Here we provide molecular evidence of a possible pathogen threat to lemur populations from domestic dogs. D. immitis, the mosquito-borne causative agent of canine heartworm has not previously been confirmed in non-human primates, although filaroid DNA has been detected in another lemur species (Springer et al., 2015). Cases of D. immitis infection have been identified in a small number of wild species more closely related to dogs, including ferrets (Mustela putorius), sea lions (Zalophus californianus), beavers (Castor canadensis (Foil and Orihel, 1975), and raccoon dogs (Nyctereutes procyonoides), (Kido et al., 2011). Clinical effects of D. immitis in non-definitive hosts include serious and often fatal cardiac and pulmonary reactions (McCall et al., 2008; Litster and Atwell, 2008), although host species and body size may influence clinical outcome. D. immitis has been documented in humans, where clinical pathology of infection includes coin lesions on the lungs, ocular infections, and cardiomyopathy (Otto, 1975; Lee et al., 2010). Since clinical manifestations of infection in these non-definitive taxa are very damaging, this would likely be the case in lemurs, if patent infection did occur. However, for the two animals found to have D. immitis in this study, we did not detect clinical signs of pathology.

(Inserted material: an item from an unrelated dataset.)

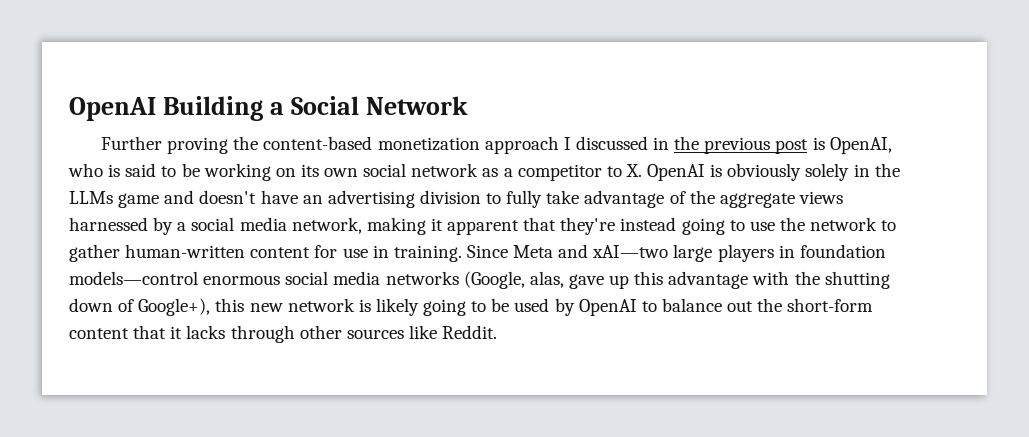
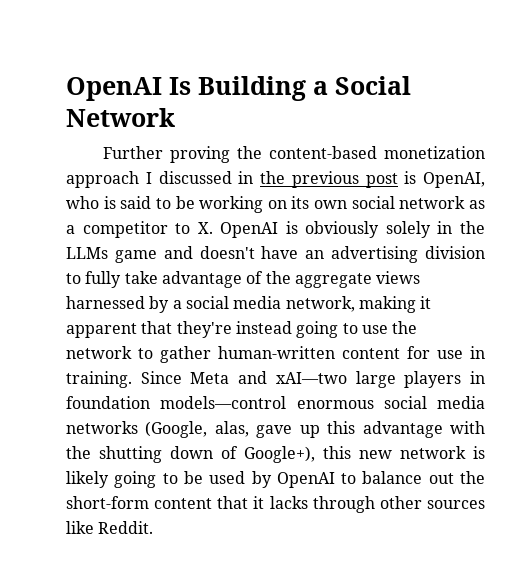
- OpenAI Building a Social Network
+ OpenAI Is Building a Social Network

Pathogen spillover events from invasive species are an underappreciated threat to the beleaguered island fauna of Madagascar, and will likely increase with increasing encroachment into what remains of Madagascar's forests. Our findings add pathogens from dogs to the list of potential threats facing lemurs. The unambiguous presence of D. immitis DNA in two samples of mouse lemur blood may indicate the presence of microfilariae in this host species and suggests that adult worms are active and breeding in mouse lemurs; however, given that no cases of patent D. immitis infections are known in primates or other aberrant hosts, this is unlikely. The detection of D. immitis DNA in a region where dogs are also positive for D. immitis does suggest contact between a mosquito vector infected with canine heartworm and wild mouse lemurs, highlighting the potential for exposure of native wildlife to canid pathogens from invasive carnivores. Mouse lemurs could be a sentinel species of emerging zoonotic infections in Madagascar due to their broad habitat usage and the detection of many pathogens in these populations (Zohdy et al., 2015; Raharivololona and Ganzhorn, 2009; Bublitz et al., 2015).